━━━ DATASET CONTENT
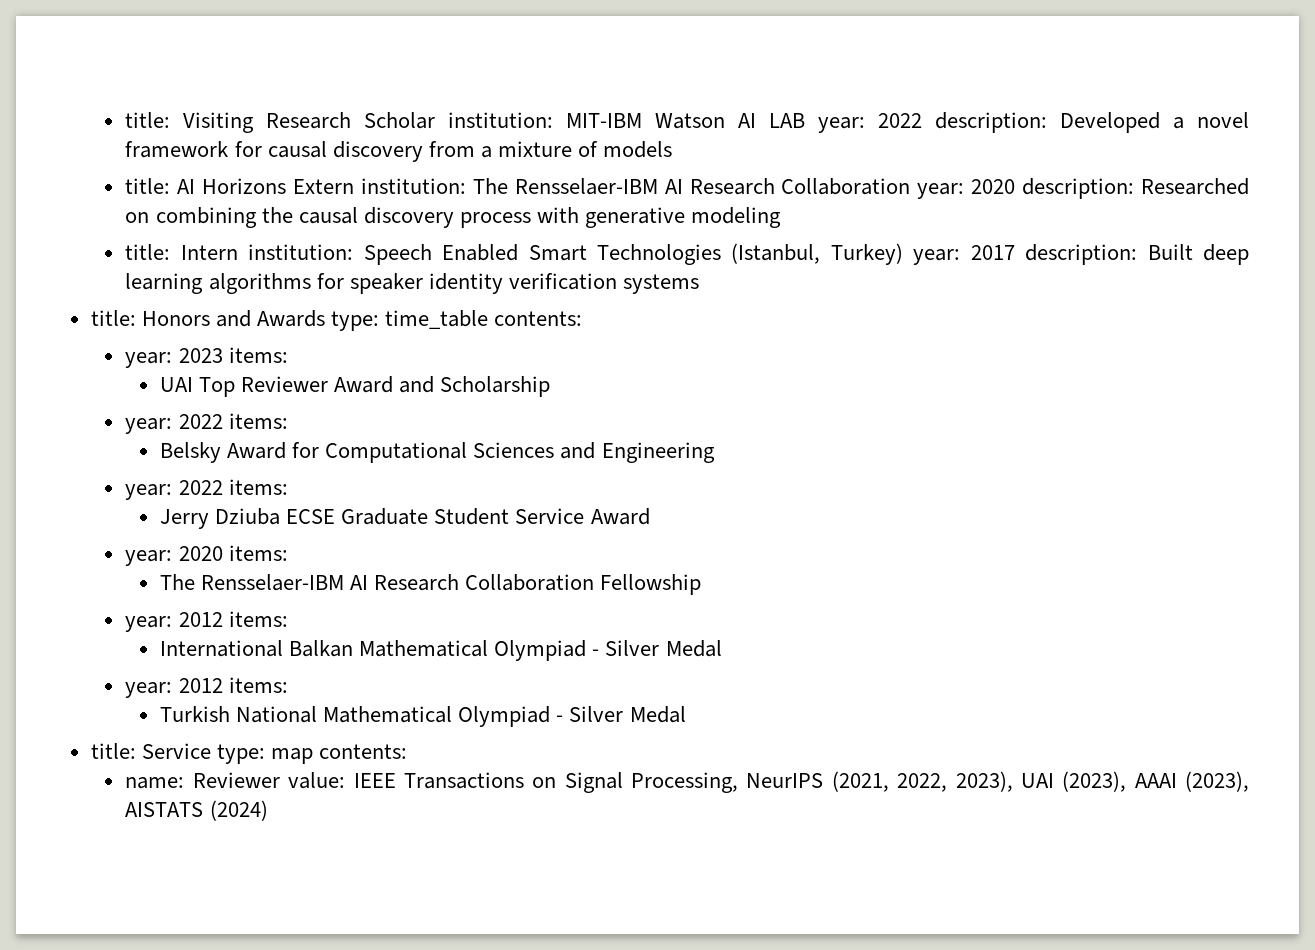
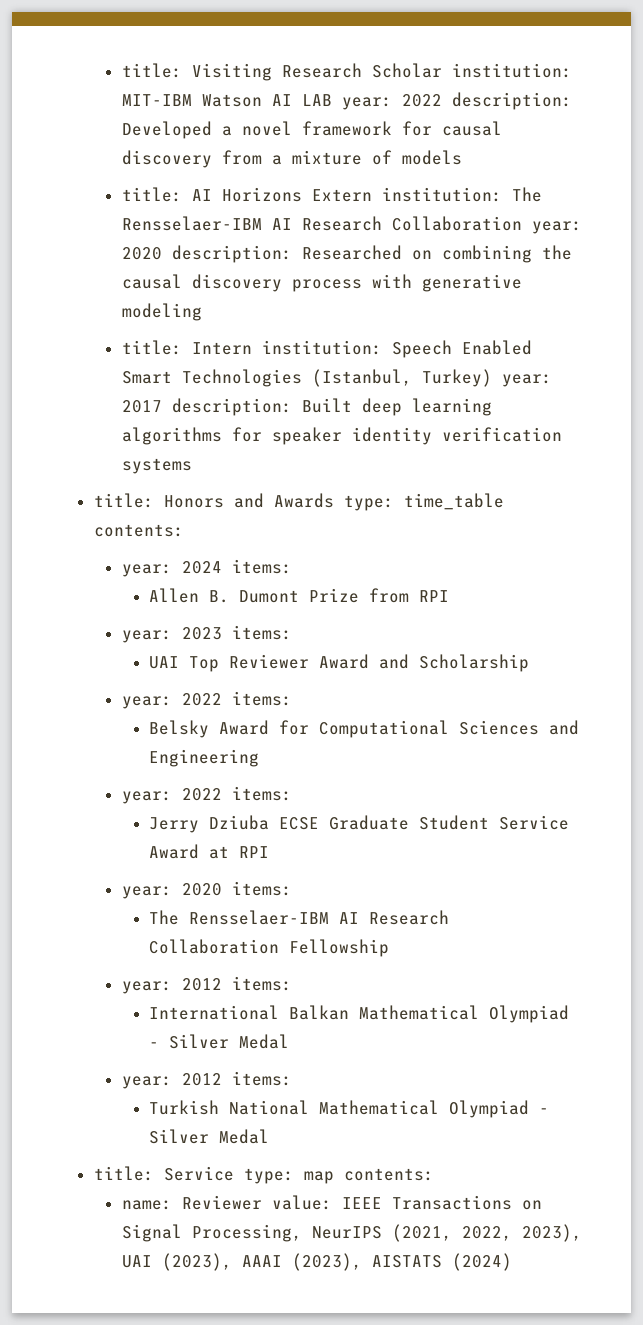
+ year: 2024 items:
+ Allen B. Dumont Prize from RPI
- Jerry Dziuba ECSE Graduate Student Service Award
+ Jerry Dziuba ECSE Graduate Student Service Award at RPI

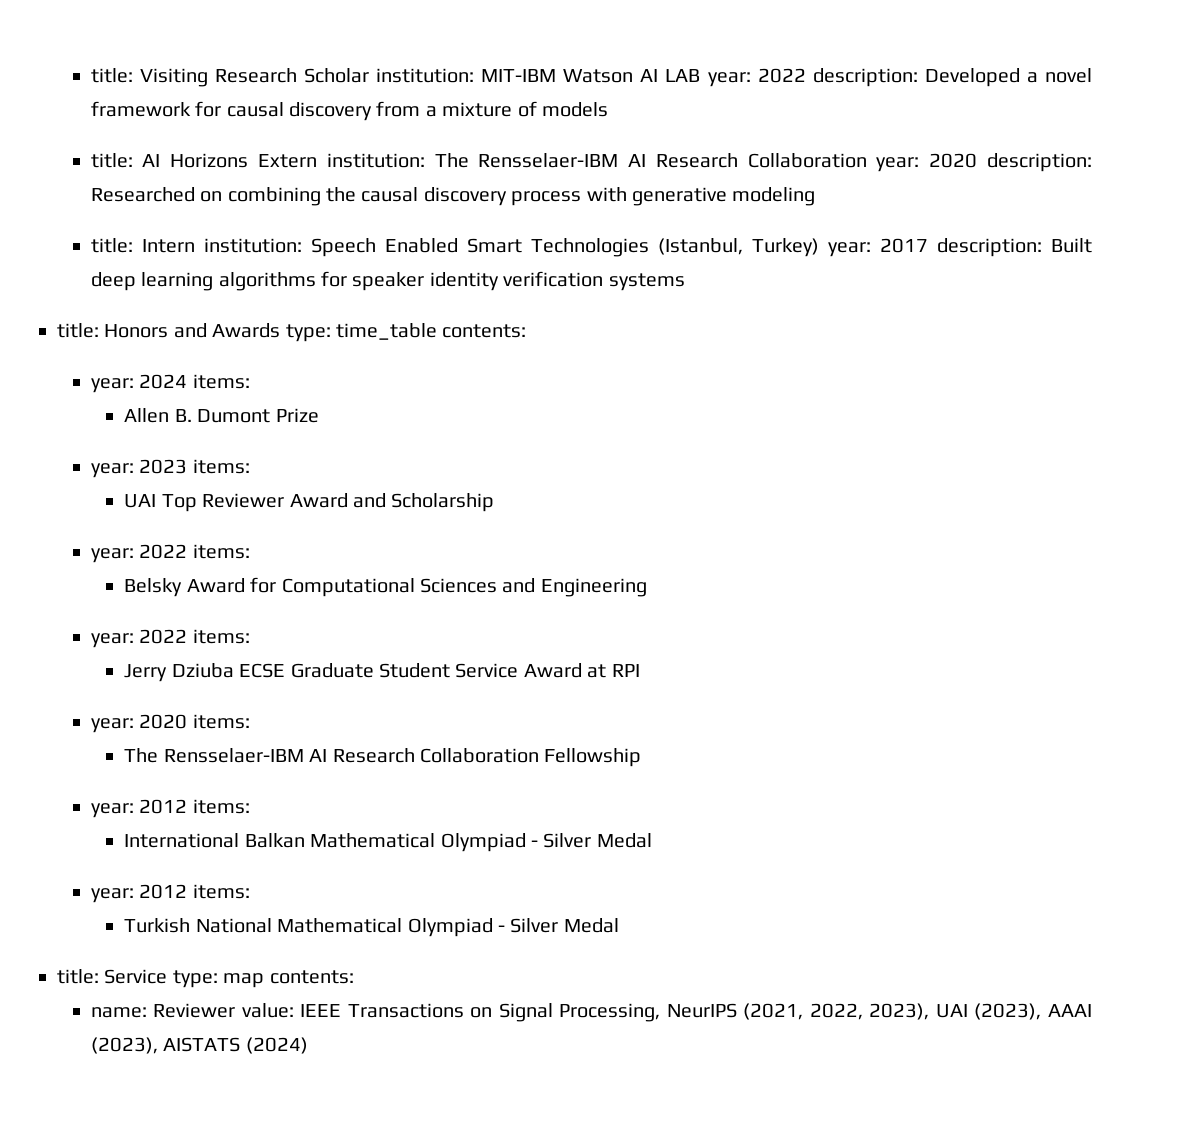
- Allen B. Dumont Prize from RPI
+ Allen B. Dumont Prize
━━━━━━
§ **PROBLEM TO SOLVE**
From the records above, show each line that contains the word "Jerry".

§ **EXERCISE SOLUTION**
- Jerry Dziuba ECSE Graduate Student Service Award
+ Jerry Dziuba ECSE Graduate Student Service Award at RPI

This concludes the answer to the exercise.